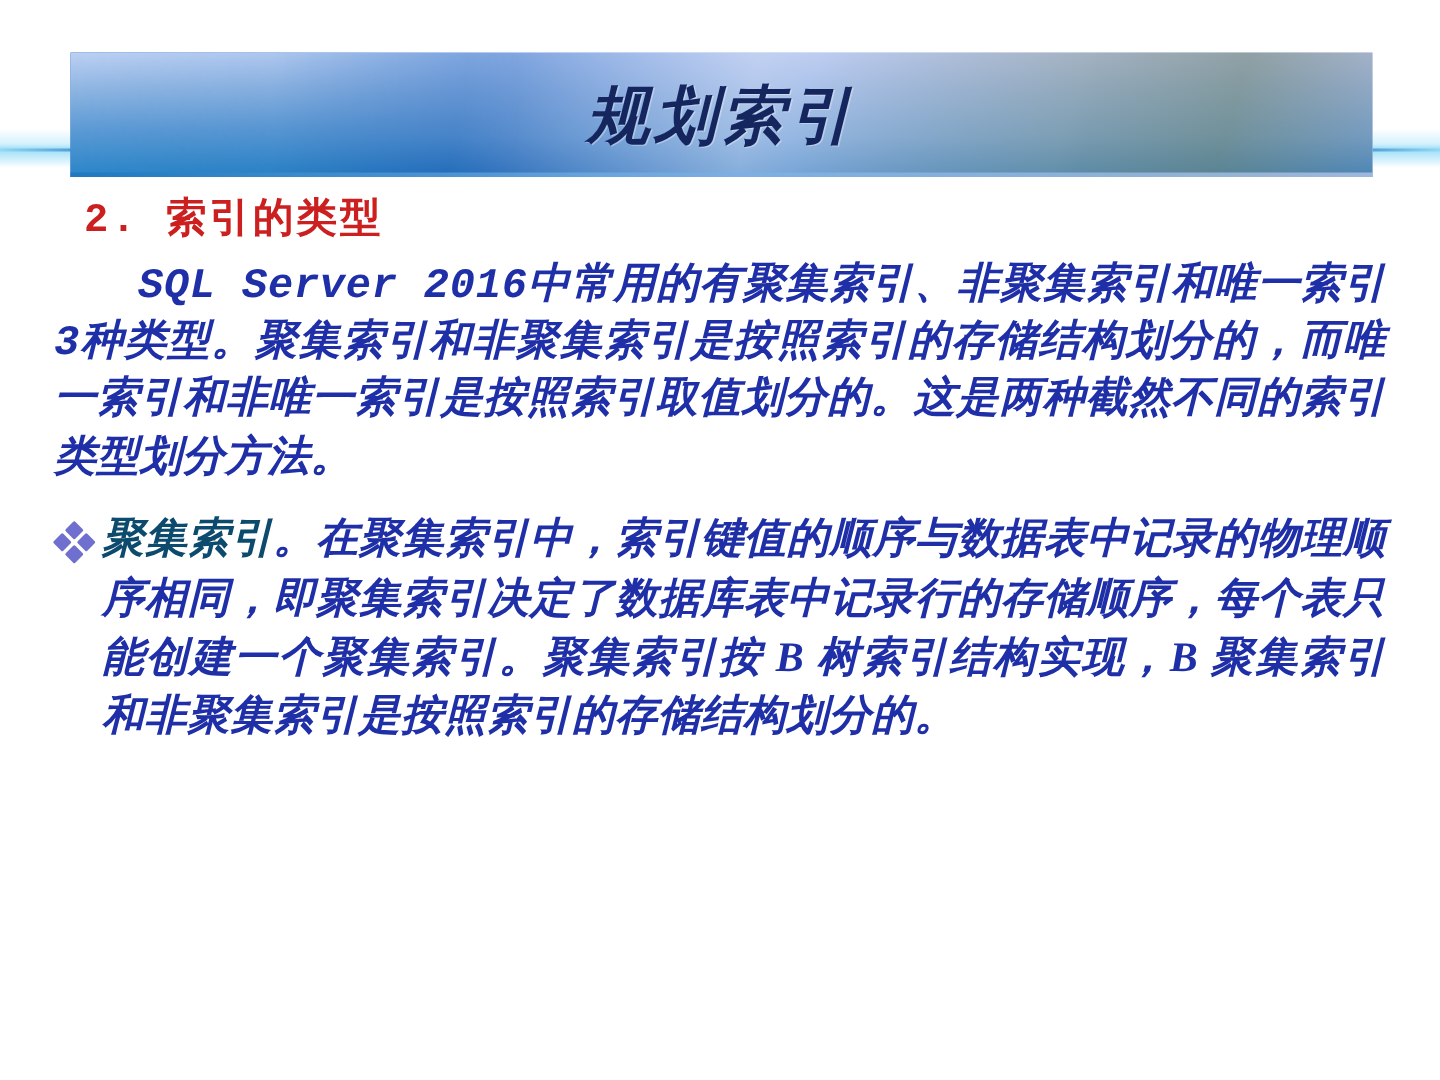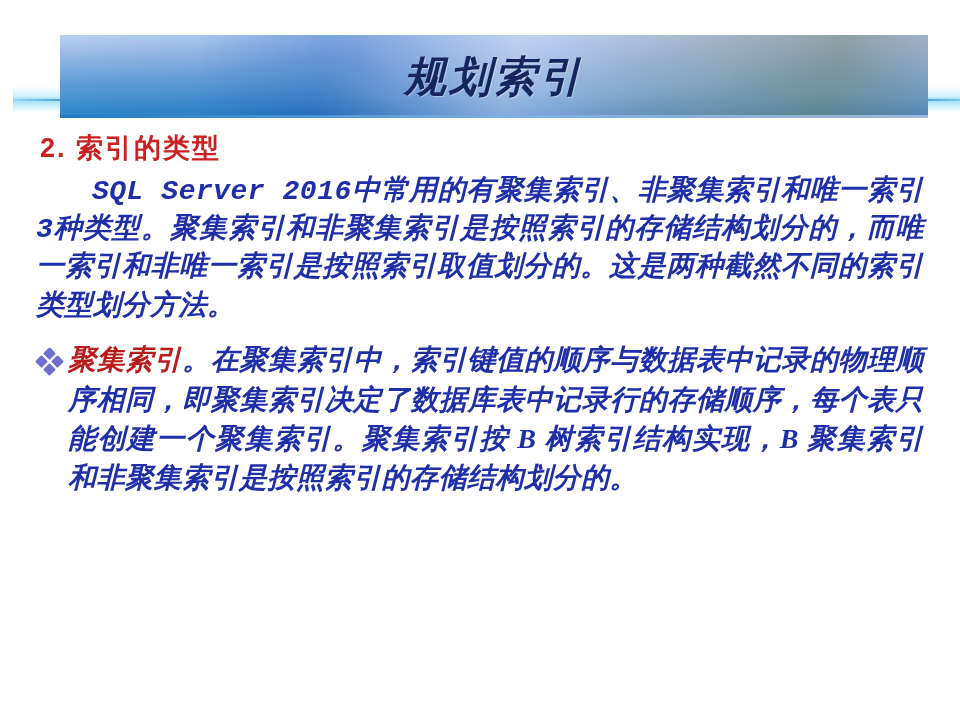--- a/index.html
+++ b/index.html
@@ -20,21 +20,21 @@
     left: 0; top: 0;
     width: 960px;
     height: 720px;
     background: #ffffff;
     overflow: hidden;
   }
 
   
   #title-area {
     position: absolute;
-    left: 13px; top: 30px;
+    left: 0; top: 30px;
     width: 812px;
     height: 95px;
   }
 
   
   .rule-glow {
     position: absolute;
     left: 0;
     top: 56px;
     width: 960px;
@@ -138,22 +138,22 @@
 
   
   #body-area {
     position: absolute;
     left: 0;
     top: 131px;
     width: 960px;
   }
 
   .subheading {
-    margin: 0 0 6px 40px;
-    font-family: Liberation Sans, sans-serif;
+    margin: 0 0 6px 56px;
+    font-family: Liberation Mono, monospace;
     font-size: 27px;
     font-weight: bold;
     color: #cc2020;
     letter-spacing: 2px;
     line-height: 1.32;
   }
 
   .para {
     margin: 4px 36px 0 36px;
     font-family: Liberation Mono, monospace;
@@ -203,21 +203,21 @@
     font-size: 28px;
     font-weight: bold;
     font-style: italic;
     color: #1f2fa8;
     line-height: 1.41;
     letter-spacing: 0.5px;
     text-align: justify;
     text-justify: inter-character;
   }
   .bullet-text .lead {
-    color: #b91c1c;
+    color: #0c4a6e;
   }
 </style>
 </head>
 <body>
 
 <div id="slide">
 
   <div id="title-area">
     <div class="rule-glow"></div>
     <div class="rule-line"></div>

- WHAT YOU NEED TO DO
Leave out the pictures and print every line of the data exactly.

- YOUR SOLUTION
--- a/index.html
+++ b/index.html
@@ -20,21 +20,21 @@
     left: 0; top: 0;
     width: 960px;
     height: 720px;
     background: #ffffff;
     overflow: hidden;
   }
 
   
   #title-area {
     position: absolute;
-    left: 13px; top: 30px;
+    left: 0; top: 30px;
     width: 812px;
     height: 95px;
   }
 
   
   .rule-glow {
     position: absolute;
     left: 0;
     top: 56px;
     width: 960px;
@@ -138,22 +138,22 @@
 
   
   #body-area {
     position: absolute;
     left: 0;
     top: 131px;
     width: 960px;
   }
 
   .subheading {
-    margin: 0 0 6px 40px;
-    font-family: Liberation Sans, sans-serif;
+    margin: 0 0 6px 56px;
+    font-family: Liberation Mono, monospace;
     font-size: 27px;
     font-weight: bold;
     color: #cc2020;
     letter-spacing: 2px;
     line-height: 1.32;
   }
 
   .para {
     margin: 4px 36px 0 36px;
     font-family: Liberation Mono, monospace;
@@ -203,21 +203,21 @@
     font-size: 28px;
     font-weight: bold;
     font-style: italic;
     color: #1f2fa8;
     line-height: 1.41;
     letter-spacing: 0.5px;
     text-align: justify;
     text-justify: inter-character;
   }
   .bullet-text .lead {
-    color: #b91c1c;
+    color: #0c4a6e;
   }
 </style>
 </head>
 <body>
 
 <div id="slide">
 
   <div id="title-area">
     <div class="rule-glow"></div>
     <div class="rule-line"></div>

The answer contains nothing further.